- Data for review:
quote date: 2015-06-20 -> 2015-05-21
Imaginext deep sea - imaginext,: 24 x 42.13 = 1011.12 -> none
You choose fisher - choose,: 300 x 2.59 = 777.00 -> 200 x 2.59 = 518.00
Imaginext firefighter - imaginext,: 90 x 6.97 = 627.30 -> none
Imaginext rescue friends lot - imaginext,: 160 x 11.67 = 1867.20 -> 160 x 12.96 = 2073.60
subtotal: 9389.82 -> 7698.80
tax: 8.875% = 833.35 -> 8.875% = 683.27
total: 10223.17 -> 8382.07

- Work instruction: Provide an exact transcription of every entry above.

- Task result:
quote date: 2015-06-20 -> 2015-05-21
Imaginext deep sea - imaginext,: 24 x 42.13 = 1011.12 -> none
You choose fisher - choose,: 300 x 2.59 = 777.00 -> 200 x 2.59 = 518.00
Imaginext firefighter - imaginext,: 90 x 6.97 = 627.30 -> none
Imaginext rescue friends lot - imaginext,: 160 x 11.67 = 1867.20 -> 160 x 12.96 = 2073.60
subtotal: 9389.82 -> 7698.80
tax: 8.875% = 833.35 -> 8.875% = 683.27
total: 10223.17 -> 8382.07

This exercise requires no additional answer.